Assigned task: Among the entries below, count the lines that contain the word "fastgrab". Respond with the count only.
*** Begin section ***
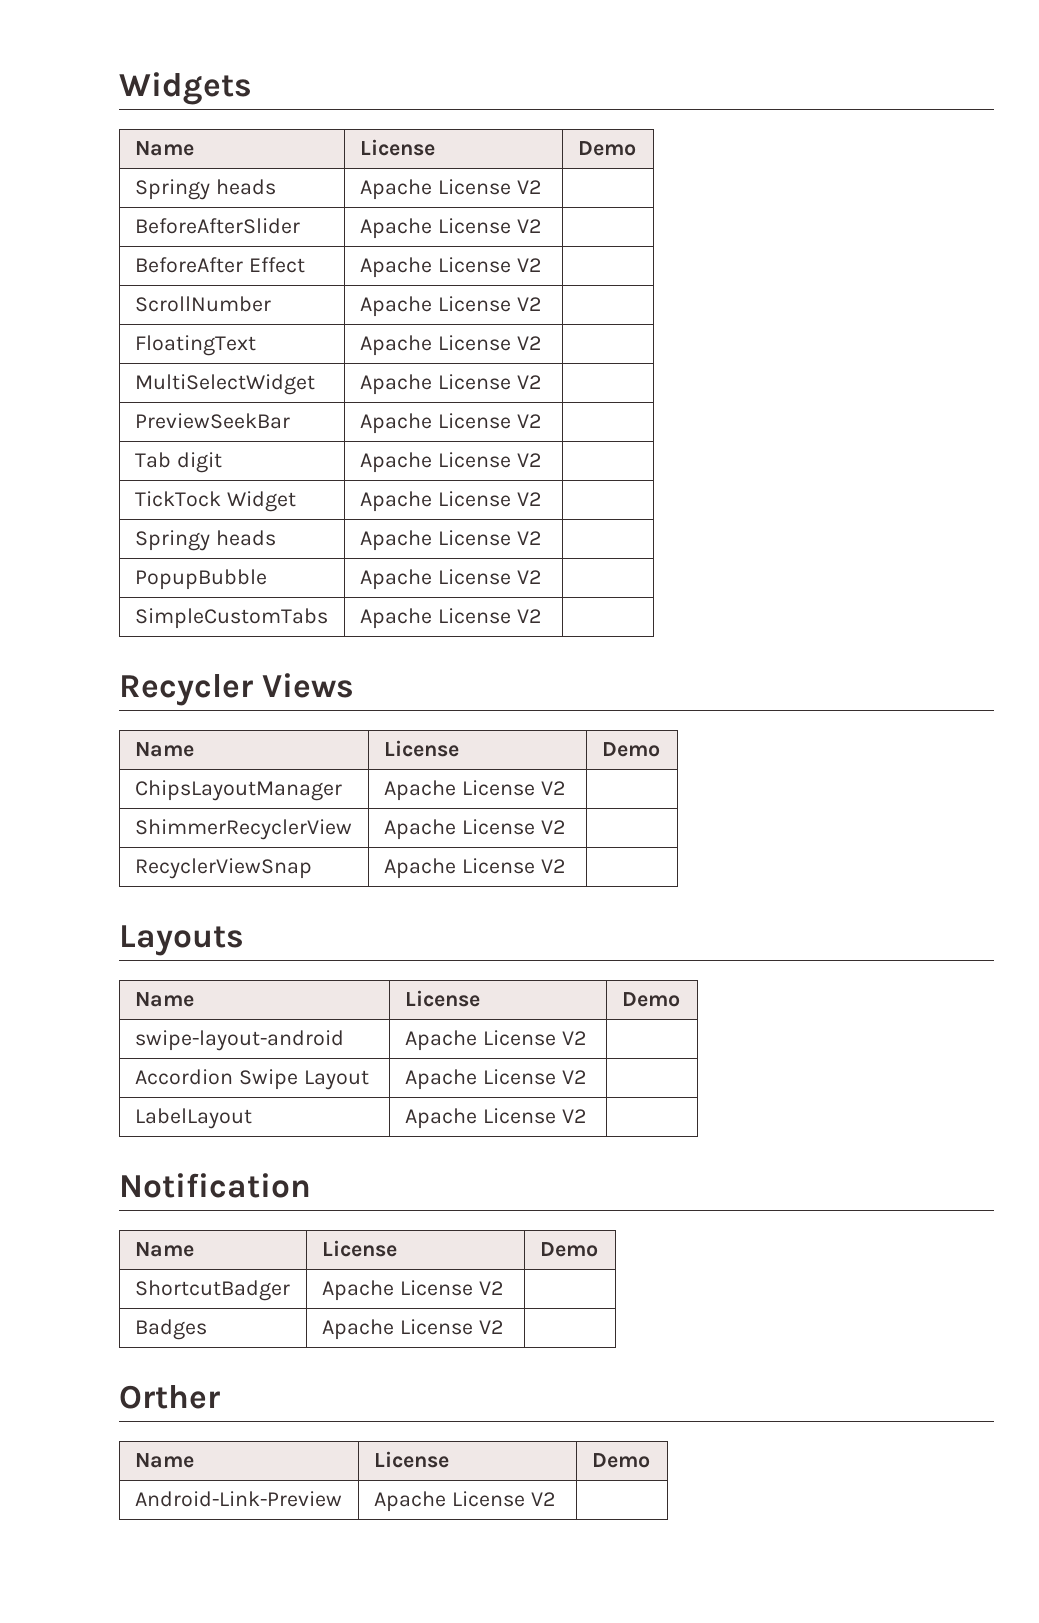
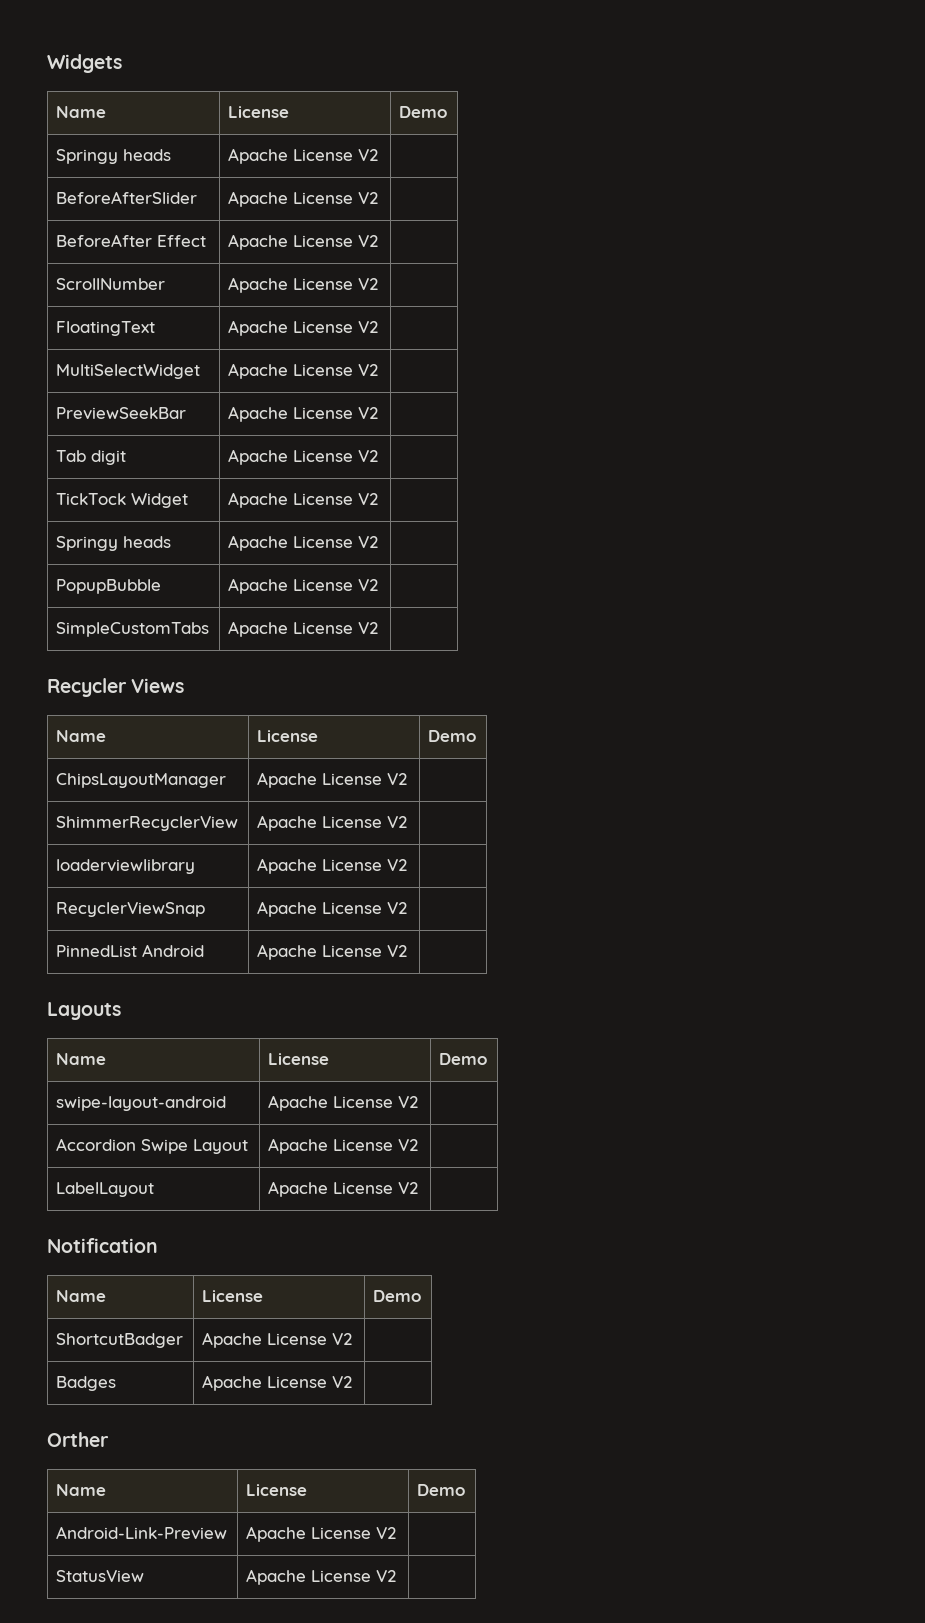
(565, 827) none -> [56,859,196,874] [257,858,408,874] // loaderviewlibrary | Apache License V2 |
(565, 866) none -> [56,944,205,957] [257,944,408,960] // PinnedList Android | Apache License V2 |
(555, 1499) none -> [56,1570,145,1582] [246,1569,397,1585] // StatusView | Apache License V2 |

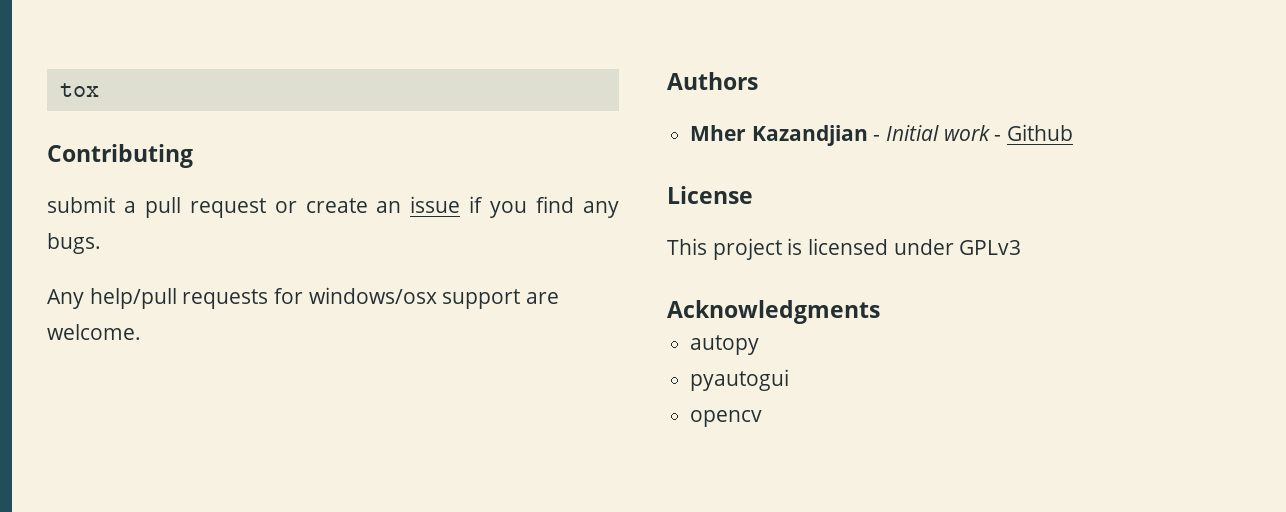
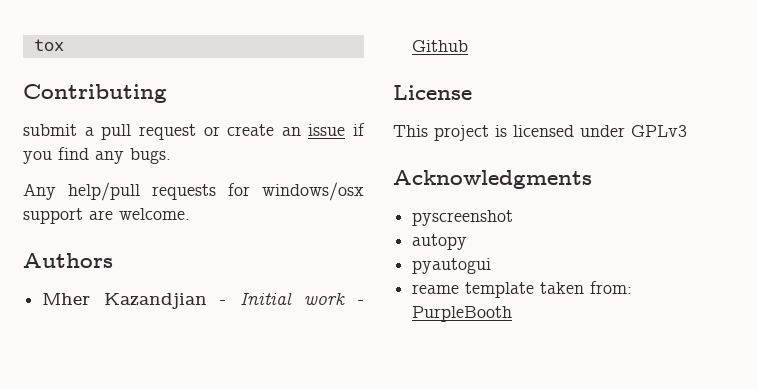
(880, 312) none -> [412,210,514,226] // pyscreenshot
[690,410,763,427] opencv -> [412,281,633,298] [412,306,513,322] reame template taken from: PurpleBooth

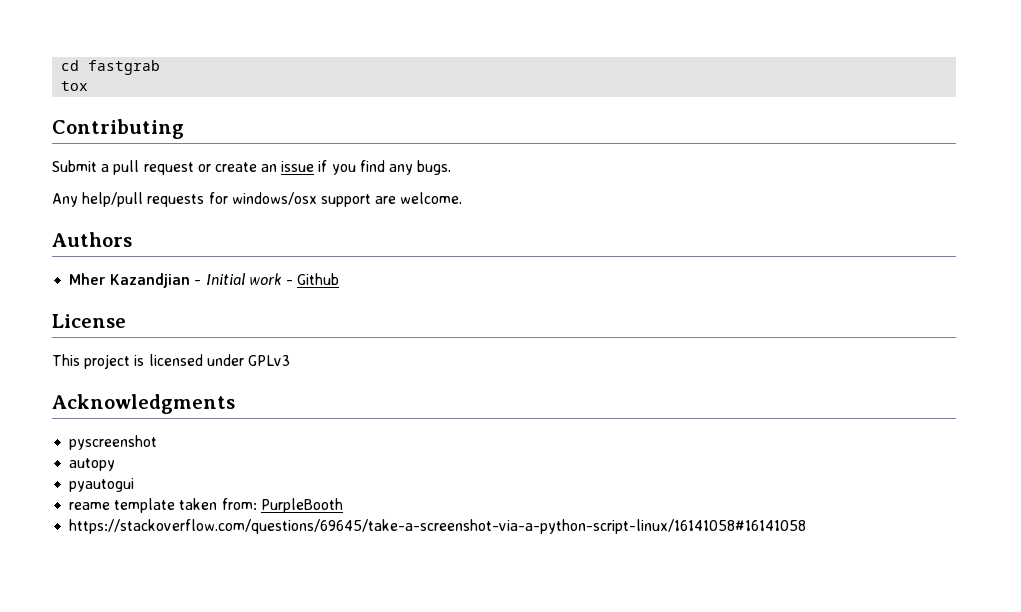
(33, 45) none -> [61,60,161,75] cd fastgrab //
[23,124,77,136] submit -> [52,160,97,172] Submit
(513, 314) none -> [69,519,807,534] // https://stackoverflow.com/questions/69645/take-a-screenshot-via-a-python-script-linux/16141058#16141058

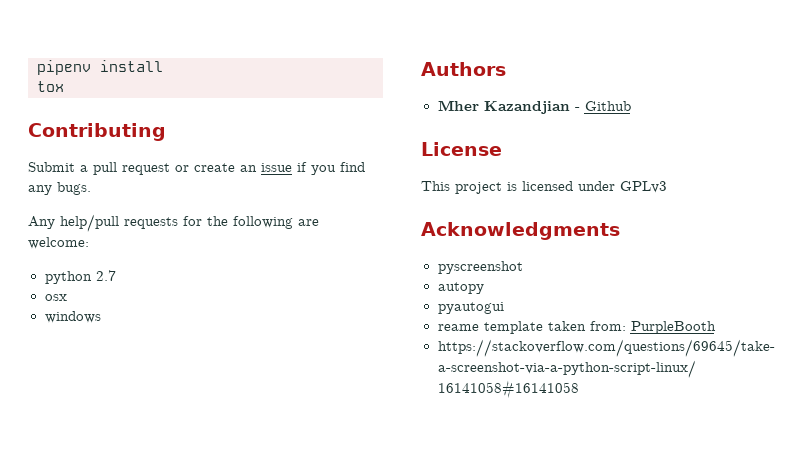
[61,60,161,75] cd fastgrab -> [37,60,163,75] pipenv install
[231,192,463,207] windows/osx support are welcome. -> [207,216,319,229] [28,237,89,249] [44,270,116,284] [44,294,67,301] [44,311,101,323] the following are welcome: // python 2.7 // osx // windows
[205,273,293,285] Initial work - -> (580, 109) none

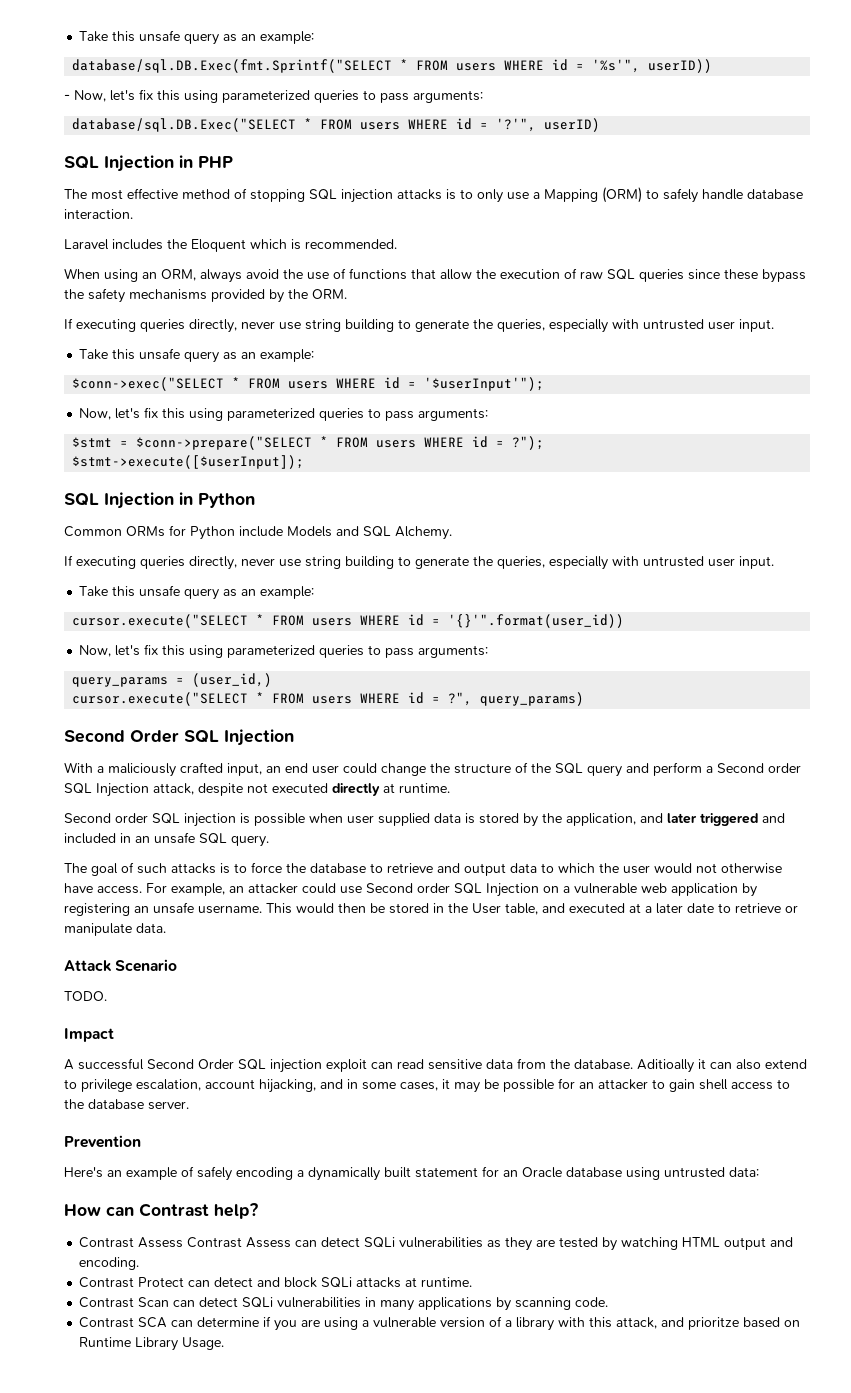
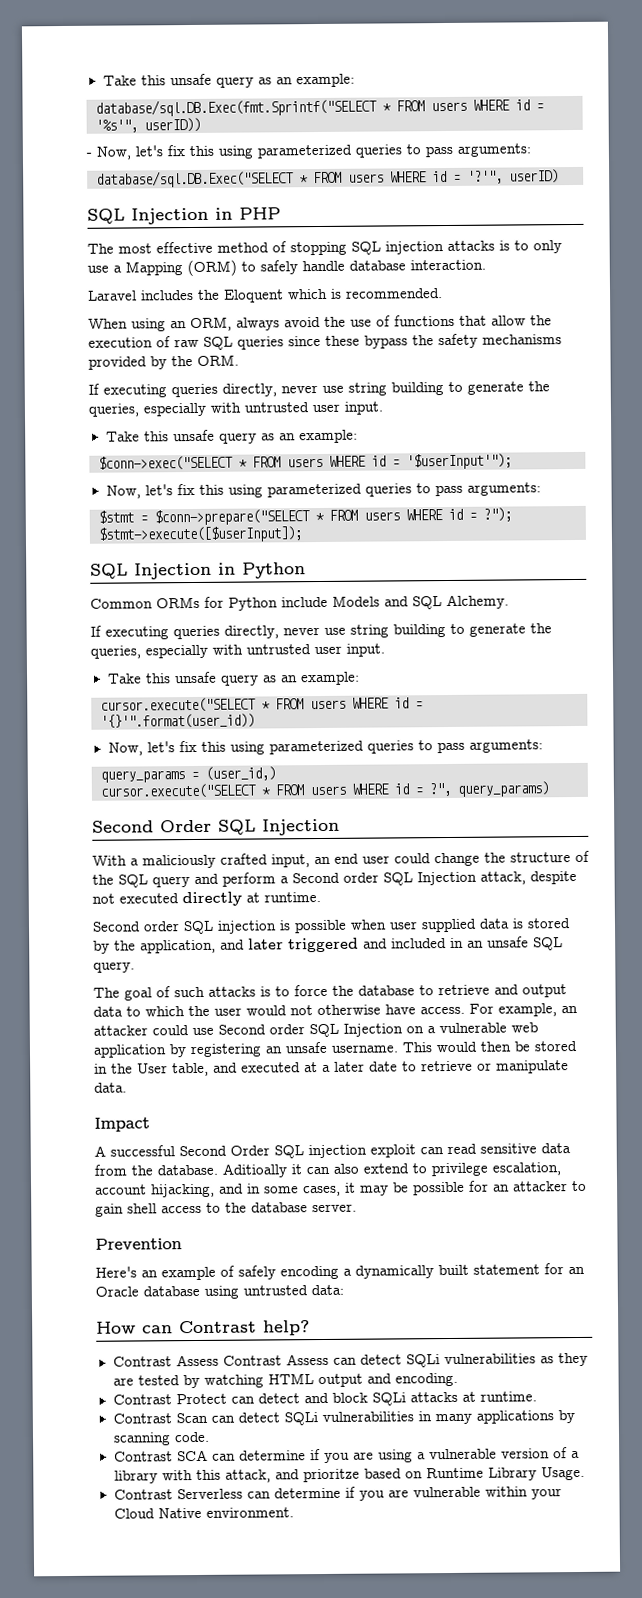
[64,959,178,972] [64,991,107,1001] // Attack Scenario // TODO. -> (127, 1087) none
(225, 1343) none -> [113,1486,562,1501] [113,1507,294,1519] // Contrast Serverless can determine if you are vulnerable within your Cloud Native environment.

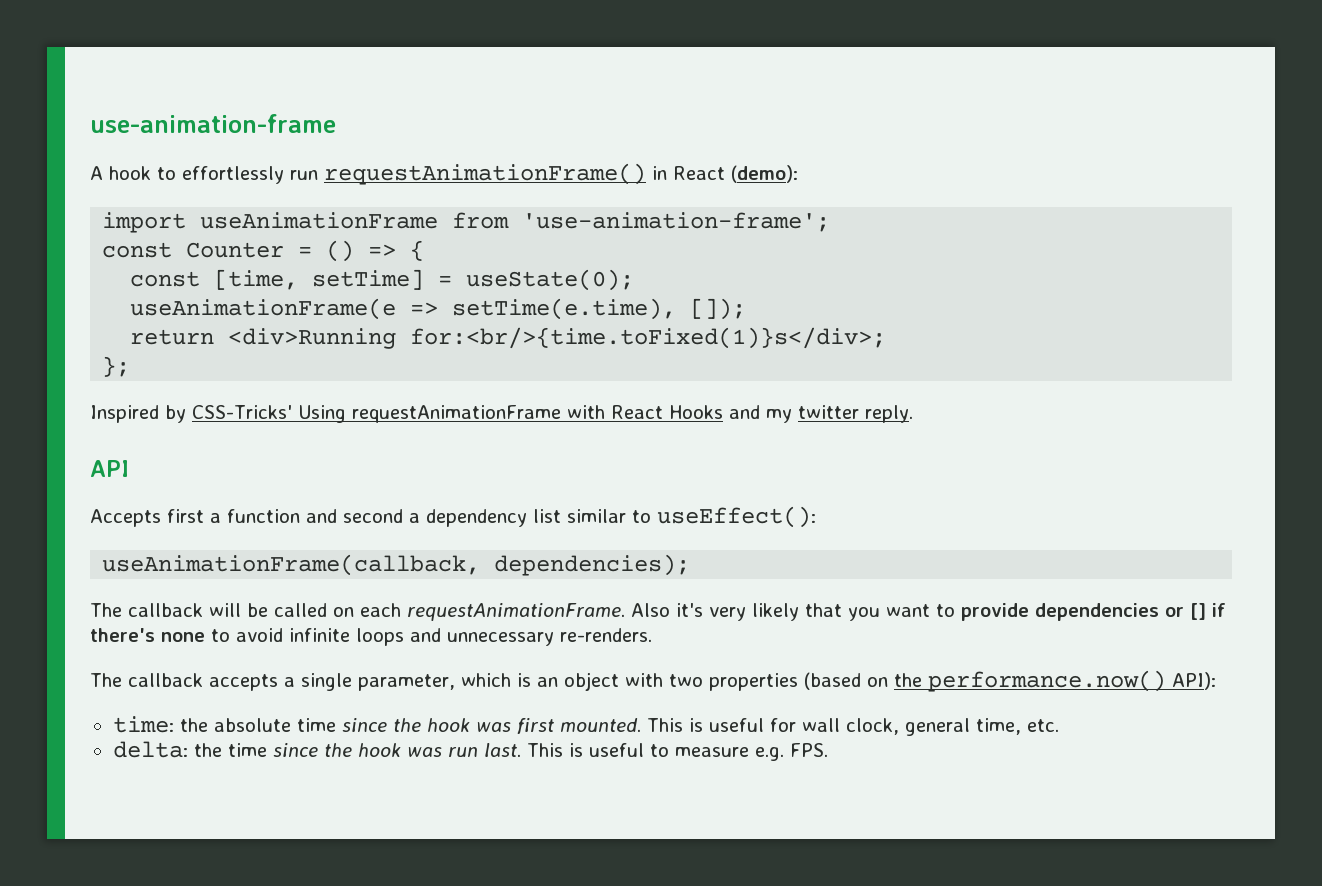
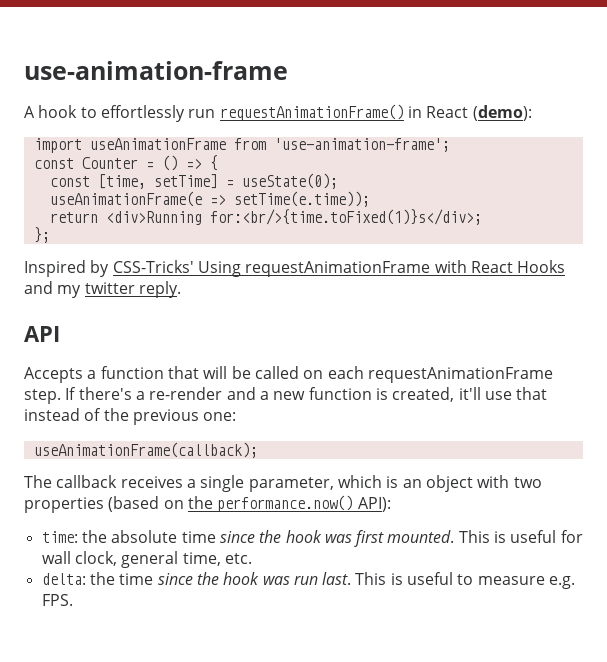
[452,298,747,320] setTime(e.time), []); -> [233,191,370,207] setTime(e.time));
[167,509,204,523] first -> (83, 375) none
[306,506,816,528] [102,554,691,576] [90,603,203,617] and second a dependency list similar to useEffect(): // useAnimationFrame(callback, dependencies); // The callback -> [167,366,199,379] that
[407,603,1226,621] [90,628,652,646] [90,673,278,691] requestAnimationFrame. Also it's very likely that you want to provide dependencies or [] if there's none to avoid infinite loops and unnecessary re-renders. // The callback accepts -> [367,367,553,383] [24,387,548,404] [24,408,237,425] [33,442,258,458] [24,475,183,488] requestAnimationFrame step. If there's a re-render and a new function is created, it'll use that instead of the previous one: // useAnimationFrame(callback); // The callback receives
*** End section ***
Answer area: 2